• _PROBLEM_
Return exactly the listing's lines, from its first line to the line holding "[543,107,575,122] with ->", ends included.

• _EXERCISE INPUT_
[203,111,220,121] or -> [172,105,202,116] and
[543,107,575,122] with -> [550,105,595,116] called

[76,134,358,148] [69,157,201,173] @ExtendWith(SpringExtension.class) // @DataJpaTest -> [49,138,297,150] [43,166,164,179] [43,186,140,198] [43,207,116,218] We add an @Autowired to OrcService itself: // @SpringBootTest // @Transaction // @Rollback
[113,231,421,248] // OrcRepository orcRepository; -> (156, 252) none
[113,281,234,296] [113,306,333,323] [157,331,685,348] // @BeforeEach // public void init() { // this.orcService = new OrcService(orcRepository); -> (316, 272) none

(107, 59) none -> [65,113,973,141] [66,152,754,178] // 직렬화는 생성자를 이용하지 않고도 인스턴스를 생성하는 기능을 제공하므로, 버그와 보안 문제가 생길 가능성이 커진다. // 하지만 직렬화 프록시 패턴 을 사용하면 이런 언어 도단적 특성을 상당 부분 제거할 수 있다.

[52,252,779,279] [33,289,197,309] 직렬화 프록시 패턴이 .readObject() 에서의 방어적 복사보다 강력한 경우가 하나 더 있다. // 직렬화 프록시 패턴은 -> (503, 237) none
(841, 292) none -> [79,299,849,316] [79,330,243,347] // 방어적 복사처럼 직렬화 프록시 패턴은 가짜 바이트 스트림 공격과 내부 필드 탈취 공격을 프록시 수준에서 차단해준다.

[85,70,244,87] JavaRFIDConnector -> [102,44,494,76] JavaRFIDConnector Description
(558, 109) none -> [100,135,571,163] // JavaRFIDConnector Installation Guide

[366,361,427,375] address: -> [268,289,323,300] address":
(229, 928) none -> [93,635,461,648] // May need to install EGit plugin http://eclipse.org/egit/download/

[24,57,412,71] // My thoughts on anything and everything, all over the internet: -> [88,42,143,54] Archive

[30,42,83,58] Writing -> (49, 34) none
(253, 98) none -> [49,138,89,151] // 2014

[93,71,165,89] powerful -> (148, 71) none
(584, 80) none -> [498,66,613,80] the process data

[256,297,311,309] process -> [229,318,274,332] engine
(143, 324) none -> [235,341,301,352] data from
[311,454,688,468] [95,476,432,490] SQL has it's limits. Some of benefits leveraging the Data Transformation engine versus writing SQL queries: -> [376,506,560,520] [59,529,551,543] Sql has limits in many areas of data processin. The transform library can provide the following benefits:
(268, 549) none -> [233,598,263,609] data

• _RESPONSE_
[203,111,220,121] or -> [172,105,202,116] and
[543,107,575,122] with -> [550,105,595,116] called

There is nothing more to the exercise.